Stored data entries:
[Start of section]
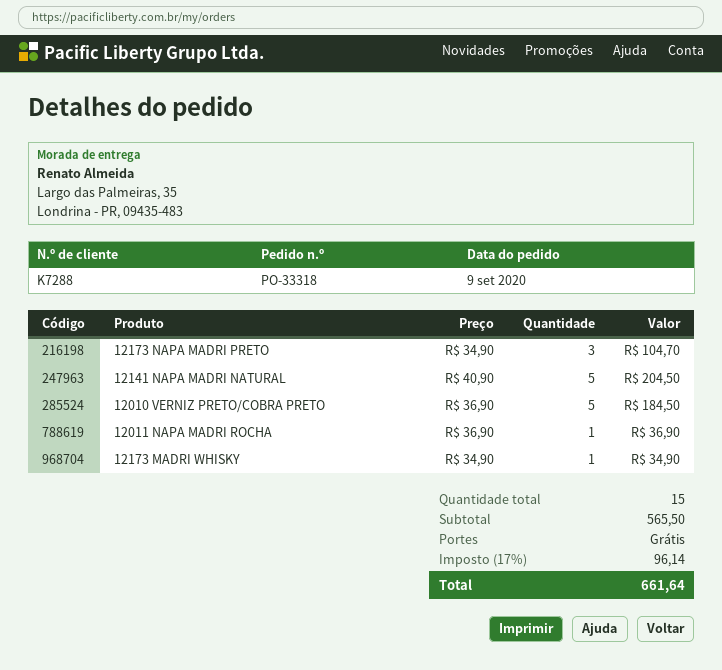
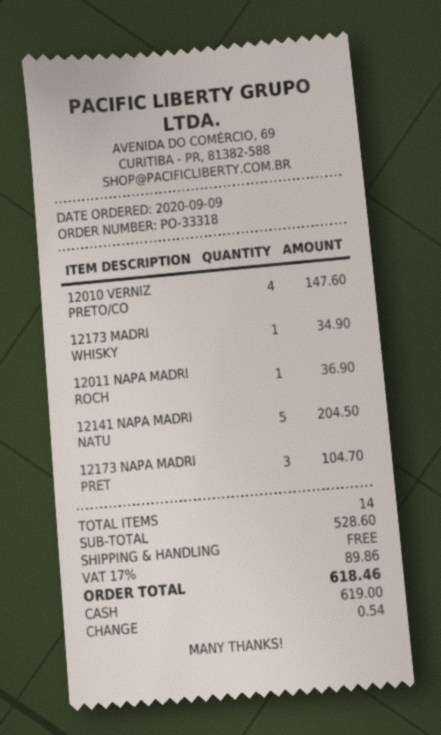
12010 VERNIZ PRETO/COBRA PRETO: 5 for 184.50 -> 4 for 147.60
total quantity: 15 -> 14
subtotal: 565.50 -> 528.60
tax: 17% = 96.14 -> 17% = 89.86
total: 661.64 -> 618.46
[End of section]
_What you will do:_ Copy, exactly as written, the lines above, beginning with the one that contains "total quantity: 15 -> 14" and ending with the last.

_Written solution:_
total quantity: 15 -> 14
subtotal: 565.50 -> 528.60
tax: 17% = 96.14 -> 17% = 89.86
total: 661.64 -> 618.46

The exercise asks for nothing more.